#### INPUT DATA

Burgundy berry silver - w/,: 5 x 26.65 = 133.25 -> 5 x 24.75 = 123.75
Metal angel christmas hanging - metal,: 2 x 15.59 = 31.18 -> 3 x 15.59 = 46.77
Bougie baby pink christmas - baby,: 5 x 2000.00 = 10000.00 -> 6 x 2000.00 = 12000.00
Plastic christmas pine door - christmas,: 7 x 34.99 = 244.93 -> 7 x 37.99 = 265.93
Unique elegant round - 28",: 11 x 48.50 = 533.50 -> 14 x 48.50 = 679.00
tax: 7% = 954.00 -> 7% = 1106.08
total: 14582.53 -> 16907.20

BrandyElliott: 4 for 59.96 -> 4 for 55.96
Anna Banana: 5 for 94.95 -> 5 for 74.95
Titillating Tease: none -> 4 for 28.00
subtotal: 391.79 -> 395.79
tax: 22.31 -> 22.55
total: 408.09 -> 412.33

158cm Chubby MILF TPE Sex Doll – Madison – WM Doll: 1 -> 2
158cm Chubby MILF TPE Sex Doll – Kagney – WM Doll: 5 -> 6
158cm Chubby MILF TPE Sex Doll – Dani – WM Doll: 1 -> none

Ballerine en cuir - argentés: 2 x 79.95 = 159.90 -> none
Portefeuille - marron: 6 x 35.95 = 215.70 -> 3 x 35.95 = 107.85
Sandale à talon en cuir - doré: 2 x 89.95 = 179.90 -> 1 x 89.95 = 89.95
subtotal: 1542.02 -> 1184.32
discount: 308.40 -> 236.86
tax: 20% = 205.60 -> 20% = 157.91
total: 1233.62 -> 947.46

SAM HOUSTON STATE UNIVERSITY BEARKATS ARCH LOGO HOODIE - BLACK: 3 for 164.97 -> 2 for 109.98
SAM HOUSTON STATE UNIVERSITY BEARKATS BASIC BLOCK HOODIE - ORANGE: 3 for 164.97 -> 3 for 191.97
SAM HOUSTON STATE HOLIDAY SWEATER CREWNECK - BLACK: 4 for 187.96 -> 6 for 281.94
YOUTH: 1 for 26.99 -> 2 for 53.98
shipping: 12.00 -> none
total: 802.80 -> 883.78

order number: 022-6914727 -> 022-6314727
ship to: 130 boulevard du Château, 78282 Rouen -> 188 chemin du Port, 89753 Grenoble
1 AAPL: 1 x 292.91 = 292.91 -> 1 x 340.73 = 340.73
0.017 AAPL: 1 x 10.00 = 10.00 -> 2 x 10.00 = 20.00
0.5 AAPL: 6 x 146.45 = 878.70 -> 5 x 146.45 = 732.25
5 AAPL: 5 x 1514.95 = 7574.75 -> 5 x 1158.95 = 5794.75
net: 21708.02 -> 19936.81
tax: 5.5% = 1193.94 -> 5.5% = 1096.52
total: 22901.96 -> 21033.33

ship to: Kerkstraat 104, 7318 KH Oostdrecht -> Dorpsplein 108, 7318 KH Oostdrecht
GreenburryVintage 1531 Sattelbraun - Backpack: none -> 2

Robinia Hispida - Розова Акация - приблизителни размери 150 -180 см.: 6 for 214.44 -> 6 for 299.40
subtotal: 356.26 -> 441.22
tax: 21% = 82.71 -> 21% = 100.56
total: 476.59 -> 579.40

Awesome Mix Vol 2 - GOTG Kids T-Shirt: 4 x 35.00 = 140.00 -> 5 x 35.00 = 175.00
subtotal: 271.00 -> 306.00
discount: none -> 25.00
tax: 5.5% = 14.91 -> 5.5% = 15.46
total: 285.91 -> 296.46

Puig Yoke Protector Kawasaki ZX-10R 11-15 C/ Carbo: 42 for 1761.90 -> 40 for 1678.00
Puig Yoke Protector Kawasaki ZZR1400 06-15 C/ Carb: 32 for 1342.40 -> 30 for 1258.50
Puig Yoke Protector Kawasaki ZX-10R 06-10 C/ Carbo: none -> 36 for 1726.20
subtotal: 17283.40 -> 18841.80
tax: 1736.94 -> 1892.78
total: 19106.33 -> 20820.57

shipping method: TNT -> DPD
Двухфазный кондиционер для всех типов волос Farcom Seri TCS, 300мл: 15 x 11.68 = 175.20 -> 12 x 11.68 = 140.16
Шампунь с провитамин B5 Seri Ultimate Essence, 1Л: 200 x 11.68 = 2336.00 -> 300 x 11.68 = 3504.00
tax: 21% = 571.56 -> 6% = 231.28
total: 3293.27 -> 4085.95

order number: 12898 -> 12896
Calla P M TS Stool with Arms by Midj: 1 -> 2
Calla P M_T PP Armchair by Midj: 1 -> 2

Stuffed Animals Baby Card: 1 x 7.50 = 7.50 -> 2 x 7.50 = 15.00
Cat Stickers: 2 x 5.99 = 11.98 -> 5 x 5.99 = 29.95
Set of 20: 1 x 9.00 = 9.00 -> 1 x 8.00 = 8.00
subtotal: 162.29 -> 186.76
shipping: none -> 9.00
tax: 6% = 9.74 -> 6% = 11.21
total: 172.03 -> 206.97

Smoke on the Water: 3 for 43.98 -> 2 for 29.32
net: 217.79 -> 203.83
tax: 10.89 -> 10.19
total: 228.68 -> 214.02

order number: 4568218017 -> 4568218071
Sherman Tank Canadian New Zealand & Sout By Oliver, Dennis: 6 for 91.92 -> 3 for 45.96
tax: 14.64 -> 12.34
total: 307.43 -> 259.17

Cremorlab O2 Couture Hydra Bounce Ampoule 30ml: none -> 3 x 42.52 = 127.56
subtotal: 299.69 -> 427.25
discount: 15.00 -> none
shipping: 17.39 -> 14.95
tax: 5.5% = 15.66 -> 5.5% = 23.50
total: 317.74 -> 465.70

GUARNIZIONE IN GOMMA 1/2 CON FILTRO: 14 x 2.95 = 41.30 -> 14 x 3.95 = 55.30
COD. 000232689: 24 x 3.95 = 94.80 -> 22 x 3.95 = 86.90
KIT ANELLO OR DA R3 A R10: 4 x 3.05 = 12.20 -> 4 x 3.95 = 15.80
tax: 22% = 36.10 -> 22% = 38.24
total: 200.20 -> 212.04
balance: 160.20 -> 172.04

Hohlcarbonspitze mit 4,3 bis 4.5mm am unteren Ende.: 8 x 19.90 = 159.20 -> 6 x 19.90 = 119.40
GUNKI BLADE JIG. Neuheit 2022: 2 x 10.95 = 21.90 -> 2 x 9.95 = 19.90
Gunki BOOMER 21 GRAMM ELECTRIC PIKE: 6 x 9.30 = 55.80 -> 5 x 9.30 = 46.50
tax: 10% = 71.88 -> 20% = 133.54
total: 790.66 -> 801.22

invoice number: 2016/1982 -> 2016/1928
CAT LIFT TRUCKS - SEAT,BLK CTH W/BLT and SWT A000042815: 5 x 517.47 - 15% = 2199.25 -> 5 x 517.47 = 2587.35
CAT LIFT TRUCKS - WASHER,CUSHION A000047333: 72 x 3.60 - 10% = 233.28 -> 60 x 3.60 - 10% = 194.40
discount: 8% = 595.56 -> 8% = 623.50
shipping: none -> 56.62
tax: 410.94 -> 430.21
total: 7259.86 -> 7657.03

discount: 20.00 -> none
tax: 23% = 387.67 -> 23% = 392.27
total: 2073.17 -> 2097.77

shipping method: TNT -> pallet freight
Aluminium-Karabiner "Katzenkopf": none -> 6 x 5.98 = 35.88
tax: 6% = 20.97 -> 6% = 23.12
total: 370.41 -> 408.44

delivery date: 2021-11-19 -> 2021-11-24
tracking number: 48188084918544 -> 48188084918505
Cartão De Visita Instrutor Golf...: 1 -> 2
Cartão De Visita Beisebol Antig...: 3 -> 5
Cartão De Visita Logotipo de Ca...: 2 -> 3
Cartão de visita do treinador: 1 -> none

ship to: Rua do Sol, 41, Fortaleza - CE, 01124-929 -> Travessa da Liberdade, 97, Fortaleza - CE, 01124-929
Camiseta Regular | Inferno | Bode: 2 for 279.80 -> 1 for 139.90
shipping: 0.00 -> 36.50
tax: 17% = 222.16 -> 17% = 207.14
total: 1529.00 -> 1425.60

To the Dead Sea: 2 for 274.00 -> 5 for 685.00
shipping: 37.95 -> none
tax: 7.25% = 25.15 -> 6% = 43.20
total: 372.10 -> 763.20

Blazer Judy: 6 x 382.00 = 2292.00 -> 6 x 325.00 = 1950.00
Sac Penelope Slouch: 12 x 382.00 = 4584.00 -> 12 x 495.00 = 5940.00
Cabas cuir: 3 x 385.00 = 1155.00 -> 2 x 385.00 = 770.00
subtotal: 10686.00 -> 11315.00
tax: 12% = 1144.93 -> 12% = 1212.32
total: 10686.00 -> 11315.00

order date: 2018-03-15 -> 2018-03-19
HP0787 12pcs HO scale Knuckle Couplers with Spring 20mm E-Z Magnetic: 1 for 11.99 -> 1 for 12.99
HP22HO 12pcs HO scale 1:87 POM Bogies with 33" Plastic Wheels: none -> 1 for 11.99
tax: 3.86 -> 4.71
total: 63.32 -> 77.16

#### EXERCISE AIM
Return word for word the lines above from the line with "total: 307.43 -> 259.17" to the line with "balance: 160.20 -> 172.04", including both and leaving out all others.

#### RESPONSE TO THE TASK
total: 307.43 -> 259.17

Cremorlab O2 Couture Hydra Bounce Ampoule 30ml: none -> 3 x 42.52 = 127.56
subtotal: 299.69 -> 427.25
discount: 15.00 -> none
shipping: 17.39 -> 14.95
tax: 5.5% = 15.66 -> 5.5% = 23.50
total: 317.74 -> 465.70

GUARNIZIONE IN GOMMA 1/2 CON FILTRO: 14 x 2.95 = 41.30 -> 14 x 3.95 = 55.30
COD. 000232689: 24 x 3.95 = 94.80 -> 22 x 3.95 = 86.90
KIT ANELLO OR DA R3 A R10: 4 x 3.05 = 12.20 -> 4 x 3.95 = 15.80
tax: 22% = 36.10 -> 22% = 38.24
total: 200.20 -> 212.04
balance: 160.20 -> 172.04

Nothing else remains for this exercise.